The subject of Nakamura's documentary, "Bethel: Community and Schizophrenia in Northern Japan," was a group of neuro-divergent and neuro-queer persons living in a small town attached to a hospital and university. For years the hospital treated patients with a variety of psychosocial disabilities, offering institutionalization for many who lived in the facility as well as out patient assistance for those living nearby. It was from this population of outpatients that the Bethel intentional community arouse to promote mutual support and dialog. As the name suggests, Bethel was sponsored and founded by a Church group who wanted to affirm non-privatized, non-medical alternative forms of care in order to compliment and contrast the medical practices of the hospital. Modeled on programs such as Alcoholics Anonymous, Bethel members would meet, share stories, offer assistance and accountability, and consider their relations to society and the wider world. Indeed, outreach and advocacy became a corner stone of the program. Bethel members were eager to show their faces and stories with Nakamura as part of a mutual desire to deepen and spread a more complex understanding and visibility of lives with diverse psychosocial disabilities.

For the film, Nakamura chose to live with the Bethel community and attend meetings. She shared her own personal stories, particularly her experiences of depression. The decision to participate, she explains, came from a desire to witness Bethel from the bottom up (cultural) view rather than from a top down (administrative) perspective.
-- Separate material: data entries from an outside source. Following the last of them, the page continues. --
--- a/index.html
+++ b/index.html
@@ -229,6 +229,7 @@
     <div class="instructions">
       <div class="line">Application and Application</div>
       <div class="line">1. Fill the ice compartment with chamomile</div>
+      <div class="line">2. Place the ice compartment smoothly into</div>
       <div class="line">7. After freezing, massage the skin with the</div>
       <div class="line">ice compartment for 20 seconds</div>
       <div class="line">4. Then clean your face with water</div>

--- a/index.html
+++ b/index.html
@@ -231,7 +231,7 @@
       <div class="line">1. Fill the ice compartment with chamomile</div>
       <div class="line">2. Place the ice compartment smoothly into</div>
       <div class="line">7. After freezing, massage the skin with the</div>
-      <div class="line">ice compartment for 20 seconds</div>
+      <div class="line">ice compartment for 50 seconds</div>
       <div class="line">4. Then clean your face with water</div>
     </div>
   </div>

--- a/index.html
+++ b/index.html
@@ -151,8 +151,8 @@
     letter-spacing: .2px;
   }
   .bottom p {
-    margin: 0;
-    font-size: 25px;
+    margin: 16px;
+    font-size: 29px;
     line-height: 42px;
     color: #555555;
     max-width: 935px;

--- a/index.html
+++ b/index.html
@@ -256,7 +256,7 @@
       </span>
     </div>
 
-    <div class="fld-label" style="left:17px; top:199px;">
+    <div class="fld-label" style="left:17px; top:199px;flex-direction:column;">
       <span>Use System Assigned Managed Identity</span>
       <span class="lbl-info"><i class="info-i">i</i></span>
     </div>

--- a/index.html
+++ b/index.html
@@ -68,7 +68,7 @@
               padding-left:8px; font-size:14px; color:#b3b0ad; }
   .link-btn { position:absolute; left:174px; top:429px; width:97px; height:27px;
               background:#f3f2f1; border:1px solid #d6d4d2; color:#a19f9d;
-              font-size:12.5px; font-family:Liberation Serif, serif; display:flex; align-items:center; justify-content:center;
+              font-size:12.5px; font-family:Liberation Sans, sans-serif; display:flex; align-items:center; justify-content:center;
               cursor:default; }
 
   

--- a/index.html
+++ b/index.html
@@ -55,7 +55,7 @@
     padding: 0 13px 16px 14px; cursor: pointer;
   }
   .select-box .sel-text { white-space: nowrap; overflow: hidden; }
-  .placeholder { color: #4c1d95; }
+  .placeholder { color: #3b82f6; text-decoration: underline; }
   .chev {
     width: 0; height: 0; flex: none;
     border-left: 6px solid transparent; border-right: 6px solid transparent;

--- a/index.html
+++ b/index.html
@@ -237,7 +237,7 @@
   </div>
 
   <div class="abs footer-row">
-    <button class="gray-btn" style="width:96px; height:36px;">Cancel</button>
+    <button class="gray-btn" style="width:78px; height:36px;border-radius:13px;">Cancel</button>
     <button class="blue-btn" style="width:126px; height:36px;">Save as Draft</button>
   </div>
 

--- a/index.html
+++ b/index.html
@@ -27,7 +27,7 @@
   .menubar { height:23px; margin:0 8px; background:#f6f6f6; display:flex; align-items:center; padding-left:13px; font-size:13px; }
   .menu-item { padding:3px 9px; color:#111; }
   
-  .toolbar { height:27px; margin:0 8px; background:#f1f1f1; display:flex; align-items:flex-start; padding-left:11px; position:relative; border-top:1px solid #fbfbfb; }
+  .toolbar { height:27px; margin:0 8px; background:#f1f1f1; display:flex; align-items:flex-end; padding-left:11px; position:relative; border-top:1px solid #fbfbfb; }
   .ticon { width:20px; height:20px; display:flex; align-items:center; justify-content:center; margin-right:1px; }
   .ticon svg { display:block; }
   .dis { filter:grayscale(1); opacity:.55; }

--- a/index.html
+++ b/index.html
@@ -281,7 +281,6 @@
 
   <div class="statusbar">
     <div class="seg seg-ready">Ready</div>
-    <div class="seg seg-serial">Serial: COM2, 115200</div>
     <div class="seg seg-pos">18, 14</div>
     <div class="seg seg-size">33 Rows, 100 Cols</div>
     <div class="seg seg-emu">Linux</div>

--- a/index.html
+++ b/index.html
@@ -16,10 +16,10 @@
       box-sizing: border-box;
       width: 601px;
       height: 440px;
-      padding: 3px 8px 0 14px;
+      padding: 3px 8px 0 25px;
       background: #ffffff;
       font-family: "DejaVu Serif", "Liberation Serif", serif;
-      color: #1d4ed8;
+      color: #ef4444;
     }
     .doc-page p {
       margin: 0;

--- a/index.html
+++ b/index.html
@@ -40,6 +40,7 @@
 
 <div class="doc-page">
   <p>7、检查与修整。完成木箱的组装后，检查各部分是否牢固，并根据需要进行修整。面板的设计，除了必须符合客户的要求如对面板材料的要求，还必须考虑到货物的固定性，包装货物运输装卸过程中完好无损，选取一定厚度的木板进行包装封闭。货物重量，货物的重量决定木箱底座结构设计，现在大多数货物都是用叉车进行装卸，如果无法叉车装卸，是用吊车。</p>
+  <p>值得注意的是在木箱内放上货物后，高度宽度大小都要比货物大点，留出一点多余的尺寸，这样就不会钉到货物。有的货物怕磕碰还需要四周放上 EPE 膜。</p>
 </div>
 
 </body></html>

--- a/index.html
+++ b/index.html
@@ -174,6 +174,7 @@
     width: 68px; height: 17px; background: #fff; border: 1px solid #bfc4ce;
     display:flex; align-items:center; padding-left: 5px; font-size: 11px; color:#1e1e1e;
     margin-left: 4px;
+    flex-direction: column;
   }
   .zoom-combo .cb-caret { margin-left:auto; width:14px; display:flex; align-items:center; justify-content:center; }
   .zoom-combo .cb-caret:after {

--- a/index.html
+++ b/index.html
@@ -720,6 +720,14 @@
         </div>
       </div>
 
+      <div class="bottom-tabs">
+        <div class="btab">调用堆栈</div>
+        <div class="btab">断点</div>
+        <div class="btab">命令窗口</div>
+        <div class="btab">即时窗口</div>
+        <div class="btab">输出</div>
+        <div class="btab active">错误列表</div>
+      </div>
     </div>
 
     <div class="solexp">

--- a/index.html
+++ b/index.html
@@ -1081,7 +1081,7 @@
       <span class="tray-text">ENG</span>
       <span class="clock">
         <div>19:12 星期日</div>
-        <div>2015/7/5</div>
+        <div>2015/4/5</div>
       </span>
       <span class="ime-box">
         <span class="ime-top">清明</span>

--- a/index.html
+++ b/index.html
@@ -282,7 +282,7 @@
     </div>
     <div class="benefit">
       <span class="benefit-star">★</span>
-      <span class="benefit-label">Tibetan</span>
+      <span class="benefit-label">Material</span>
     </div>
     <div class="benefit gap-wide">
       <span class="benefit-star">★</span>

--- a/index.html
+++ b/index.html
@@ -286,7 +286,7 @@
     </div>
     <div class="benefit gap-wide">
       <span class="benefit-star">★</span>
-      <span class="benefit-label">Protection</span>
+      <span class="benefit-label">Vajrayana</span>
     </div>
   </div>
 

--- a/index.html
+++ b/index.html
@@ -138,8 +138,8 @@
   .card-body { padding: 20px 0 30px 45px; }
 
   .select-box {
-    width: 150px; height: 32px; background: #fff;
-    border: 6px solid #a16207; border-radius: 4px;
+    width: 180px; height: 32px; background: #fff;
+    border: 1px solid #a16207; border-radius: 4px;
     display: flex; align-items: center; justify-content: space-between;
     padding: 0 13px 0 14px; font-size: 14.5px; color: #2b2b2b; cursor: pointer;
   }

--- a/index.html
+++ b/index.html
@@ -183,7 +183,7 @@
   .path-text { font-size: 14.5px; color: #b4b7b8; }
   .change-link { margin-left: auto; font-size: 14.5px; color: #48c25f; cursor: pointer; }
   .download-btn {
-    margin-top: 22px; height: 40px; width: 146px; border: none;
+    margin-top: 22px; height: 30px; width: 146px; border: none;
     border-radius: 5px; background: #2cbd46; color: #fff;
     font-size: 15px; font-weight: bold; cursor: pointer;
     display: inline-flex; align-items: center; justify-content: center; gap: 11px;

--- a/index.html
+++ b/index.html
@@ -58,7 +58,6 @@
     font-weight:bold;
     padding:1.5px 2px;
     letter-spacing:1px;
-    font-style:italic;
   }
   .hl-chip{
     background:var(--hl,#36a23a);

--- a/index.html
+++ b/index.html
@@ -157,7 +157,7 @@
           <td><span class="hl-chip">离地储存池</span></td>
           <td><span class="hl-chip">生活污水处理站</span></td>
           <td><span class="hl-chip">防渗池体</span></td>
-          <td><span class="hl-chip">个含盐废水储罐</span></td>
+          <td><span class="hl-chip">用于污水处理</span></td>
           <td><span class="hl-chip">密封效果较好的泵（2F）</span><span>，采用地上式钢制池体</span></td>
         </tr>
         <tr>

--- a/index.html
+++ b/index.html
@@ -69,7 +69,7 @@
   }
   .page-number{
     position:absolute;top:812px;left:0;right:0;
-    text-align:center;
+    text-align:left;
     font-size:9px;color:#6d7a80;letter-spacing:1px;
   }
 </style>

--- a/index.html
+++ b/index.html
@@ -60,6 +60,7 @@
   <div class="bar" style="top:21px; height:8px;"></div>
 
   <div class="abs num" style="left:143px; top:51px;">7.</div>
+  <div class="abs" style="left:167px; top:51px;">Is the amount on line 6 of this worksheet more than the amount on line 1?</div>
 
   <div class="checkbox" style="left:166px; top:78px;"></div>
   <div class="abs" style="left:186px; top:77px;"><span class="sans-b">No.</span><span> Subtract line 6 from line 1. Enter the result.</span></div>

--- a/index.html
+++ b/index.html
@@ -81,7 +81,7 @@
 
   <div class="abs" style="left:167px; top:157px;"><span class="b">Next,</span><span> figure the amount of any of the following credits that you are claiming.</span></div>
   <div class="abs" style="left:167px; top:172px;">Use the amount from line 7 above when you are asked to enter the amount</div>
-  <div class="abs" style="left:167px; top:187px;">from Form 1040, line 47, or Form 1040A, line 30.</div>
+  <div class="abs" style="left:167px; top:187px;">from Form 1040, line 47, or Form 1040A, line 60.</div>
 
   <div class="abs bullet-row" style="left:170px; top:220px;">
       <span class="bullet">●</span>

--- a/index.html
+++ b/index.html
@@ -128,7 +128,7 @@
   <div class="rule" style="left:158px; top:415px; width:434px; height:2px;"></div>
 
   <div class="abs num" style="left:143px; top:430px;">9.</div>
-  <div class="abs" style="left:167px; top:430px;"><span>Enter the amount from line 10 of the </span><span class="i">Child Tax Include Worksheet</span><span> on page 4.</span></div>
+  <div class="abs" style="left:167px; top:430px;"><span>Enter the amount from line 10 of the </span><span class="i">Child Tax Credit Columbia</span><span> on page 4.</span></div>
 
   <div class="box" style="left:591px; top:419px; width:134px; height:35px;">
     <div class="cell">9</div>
To aid in this commitment, Nakamura did not research psychosocial disorders in any medical archives beyond a basic level of comprehension. She did not want to consciously or unconsciously diagnose any of the community members. Instead, she allowed the individual persons of Bethel to express and define themselves to her through community encounters. Nakamura recounted that at first members of Bethel kept her at arm's distance, habituated to the coming and going of outsider observers. Over time, however, sincere friendships formed as Nakamura made herself vulnerable and dwelled together in the collective life of Bethel.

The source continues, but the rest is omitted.